Ailing Johnny Cash wrote and performed “Tears in the Holston River” especially for the album. While the band was more casual in its sessions with the other acts, McEuen says it was on its toes to accommodate Cash. “He didn’t need to sit there and have us learning his song. He was just finishing the lyrics, scratching it on paper, as he was coming into the studio. When Mr. Cash calls and says, ‘I’ve got a song that’s got to go on the Circle album about [Mother] Maybelle [Carter]. I’ll send you the chords. You boys be ready,’ then you get ready — and we were. I’d say there were similar concerns when we recorded [the first Circle] with [Roy] Acuff — except Cash didn’t tell us to get it right the first time.”

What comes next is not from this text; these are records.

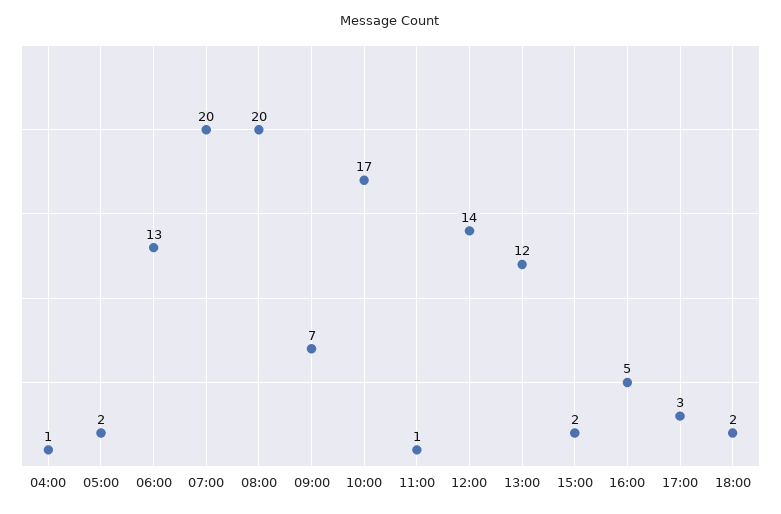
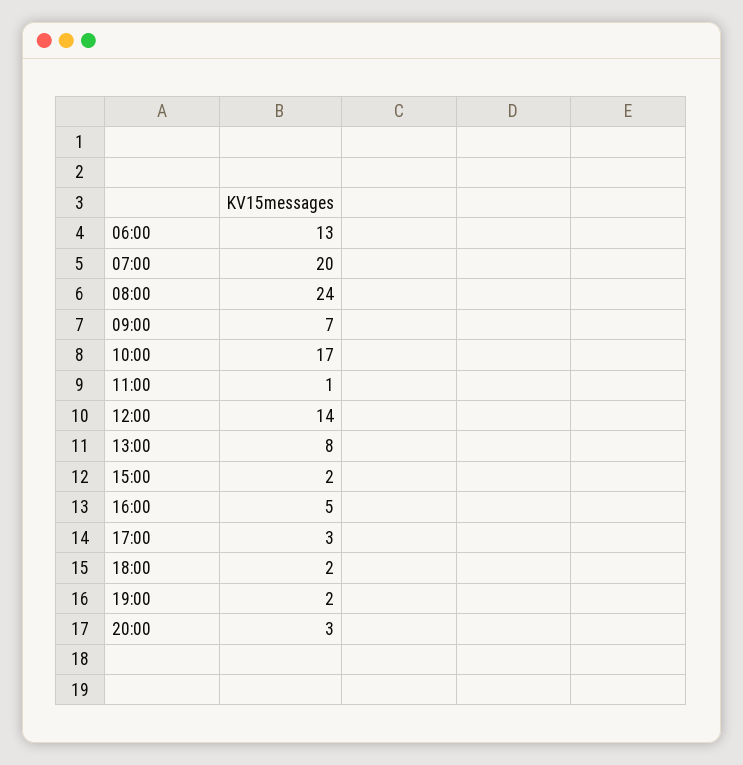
04:00: 1 -> none
05:00: 2 -> none
08:00: 20 -> 24
13:00: 12 -> 8
19:00: none -> 2
20:00: none -> 3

McEuen says he wanted to pay tribute on the album to the late Don Reno & Red Smiley, a bluegrass act whose importance he thinks has been overlooked in the current revival of interest in that form. This led to the inclusion of “Love, Please Come Home,” which the band performs with the McCourys.

Also featured on the album are Matraca Berg , Sam Bush, June Carter Cash , Vassar Clements , Iris Dement , Jerry Douglas , Glen Duncan, Josh Graves , Byron House, the Nashville Bluegrass Band , Tom Petty, Tony Rice, Ricky Skaggs , Glenn Worf and Dwight Yoakam .

All the recording sessions were filmed, McEuen reports: “Two or three cameras were shooting all the time. There’ll be a video coming out of it. We’re not sure what yet.”

Beyond the album itself, McEuen is excited about the spirit of the band, which he rejoined a year and a half ago after several years of pursuing solo efforts. “Not only is the timing right for Circle III in the [music] industry,” he asserts, “but also within the band and our abilities, it’s never been better. This is the best version of the group that’s ever been out there. People are coming to our shows that were followers from the ‘60s, the ‘70s, the ‘80s, the ‘90s. They’re out there in this audience all mixed together. We start one song and a fourth of the room claps, and the others go, ‘What are they making noise about.’ We start another song and a third of the room on the other side might go nuts. This is the band that wouldn’t go away.”

The Nitty Gritty Dirt Band appear on CMT Most Wanted Live this Friday (Oct. 18) at 7 p.m. ET/PT. During this weekend’s guest appearance on the Grand Ole Opry, the Dirt Band will be joined by Vince Gill, Alison Krauss, Iris DeMent, Earl and Randy Scruggs, and Del, Ronnie and Robbie McCoury. The performance will be featured on Grand Ole Opry Live, airing Saturday (Oct. 19) at 8 p.m. ET/PT on CMT.

Edward Morris is a veteran of country music journalism. He lives in Nashville, Tennessee, and is a frequent contributor to CMT.com.